Dataset content
#####

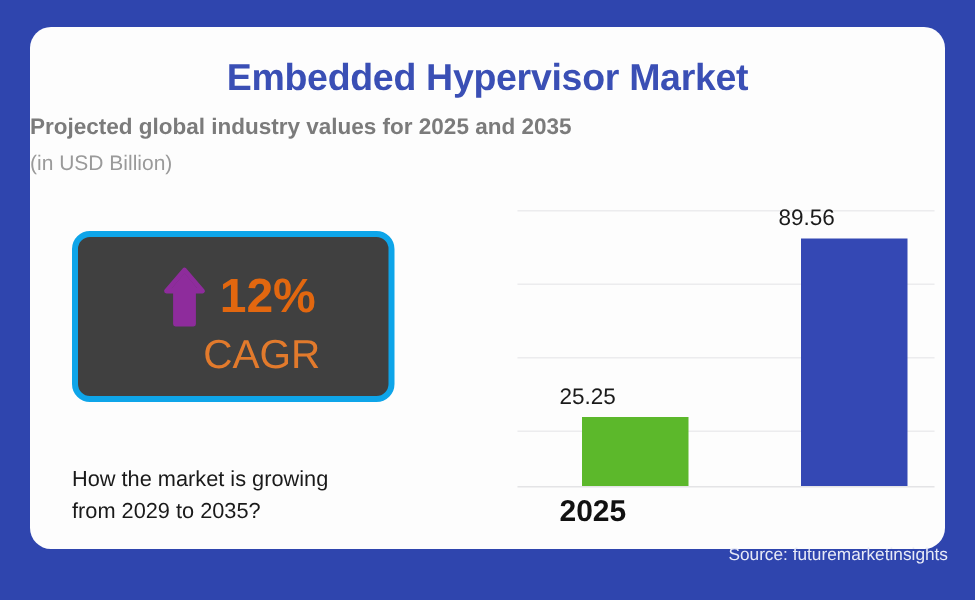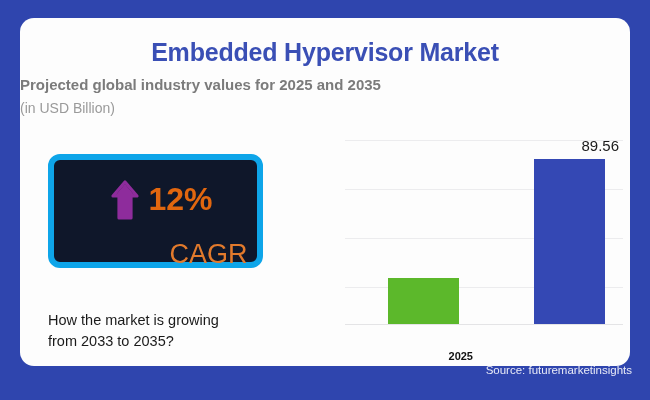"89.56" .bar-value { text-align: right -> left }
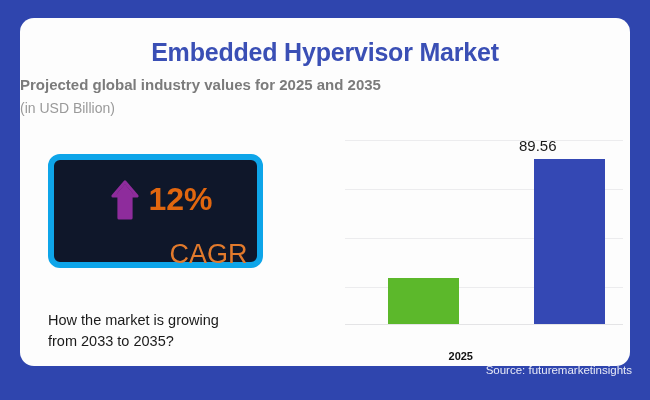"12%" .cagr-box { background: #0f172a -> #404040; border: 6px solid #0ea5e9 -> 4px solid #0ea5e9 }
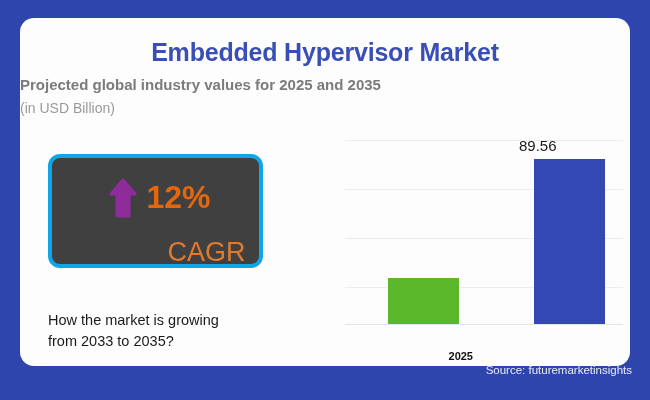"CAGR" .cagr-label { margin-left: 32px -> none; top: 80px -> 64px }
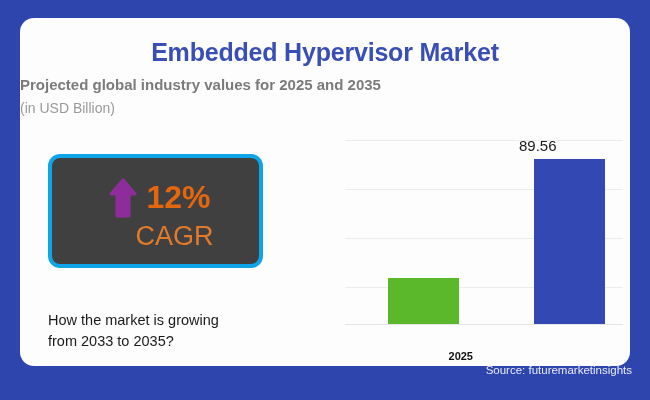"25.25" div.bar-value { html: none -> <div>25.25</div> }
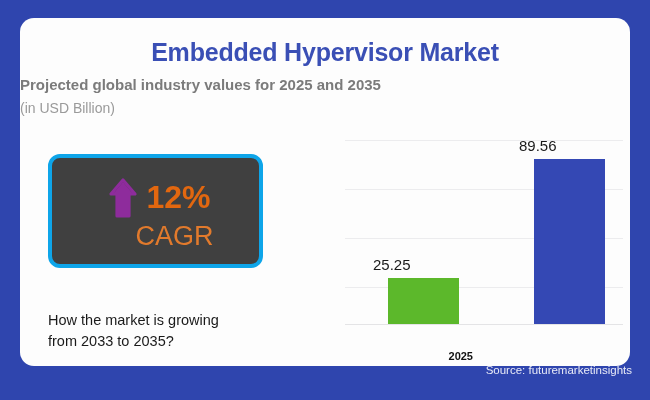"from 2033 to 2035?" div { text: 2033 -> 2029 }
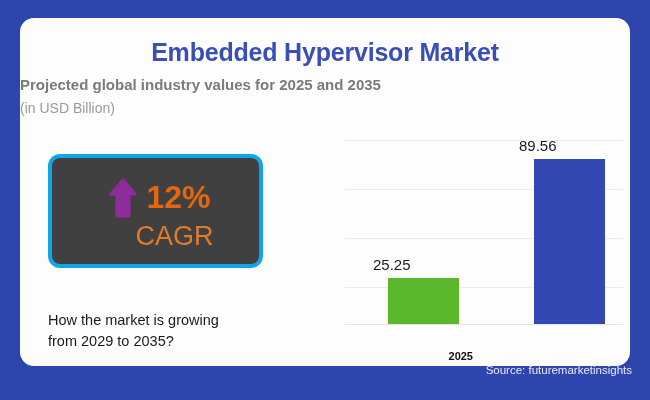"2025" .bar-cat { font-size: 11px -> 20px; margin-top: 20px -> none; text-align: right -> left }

#####

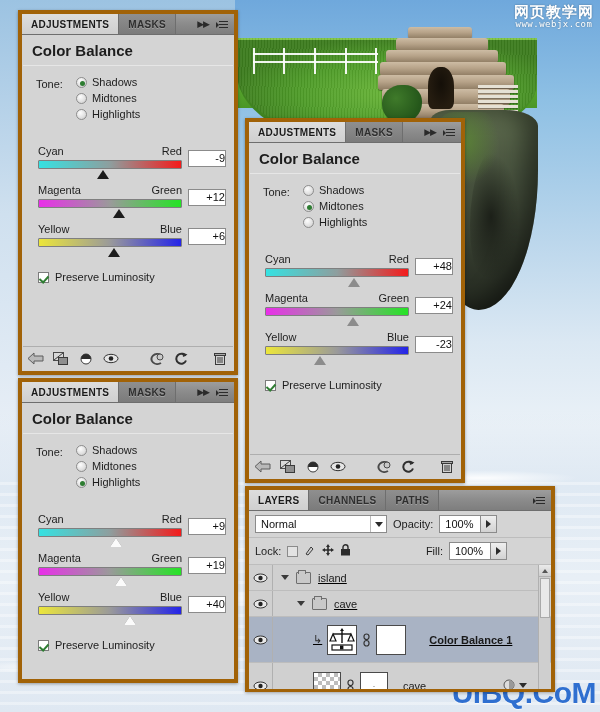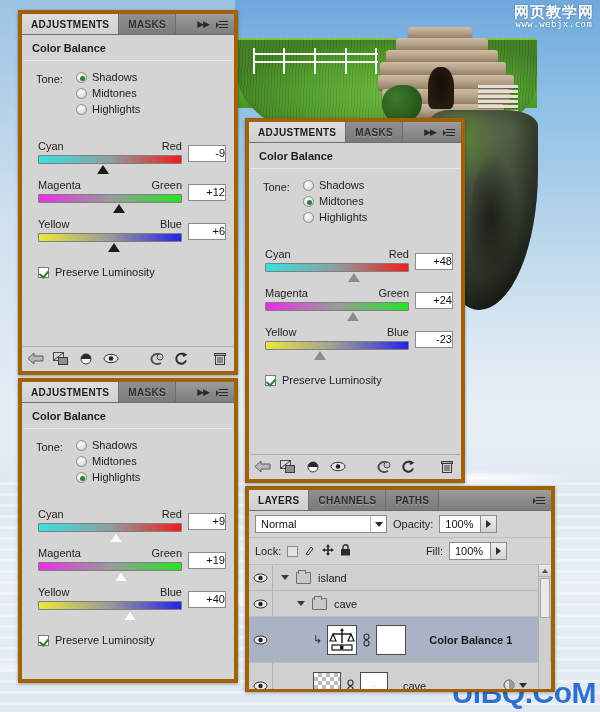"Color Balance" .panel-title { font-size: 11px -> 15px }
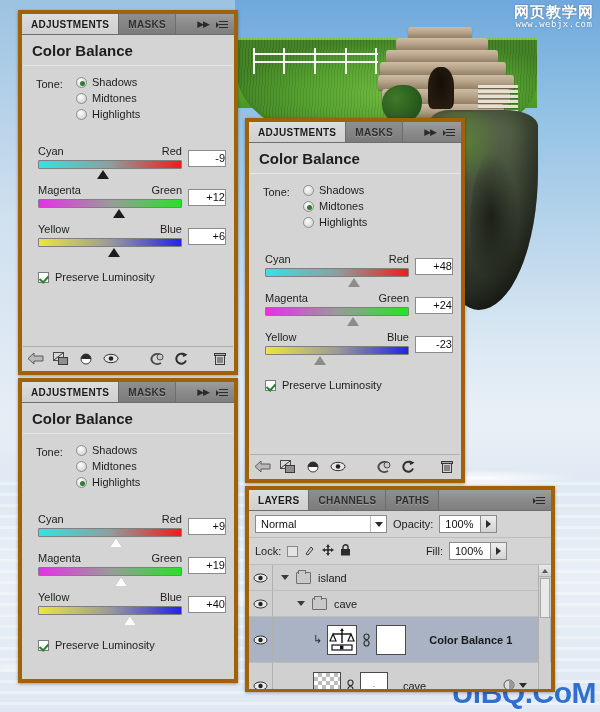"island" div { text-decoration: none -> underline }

#####

Assigned task
Return the material from the line containing "11px -> 15px" through the line containing "text-decoration: none ->", exactly and in full, but without its pictures.

Solution for this problem
"Color Balance" .panel-title { font-size: 11px -> 15px }
"island" div { text-decoration: none -> underline }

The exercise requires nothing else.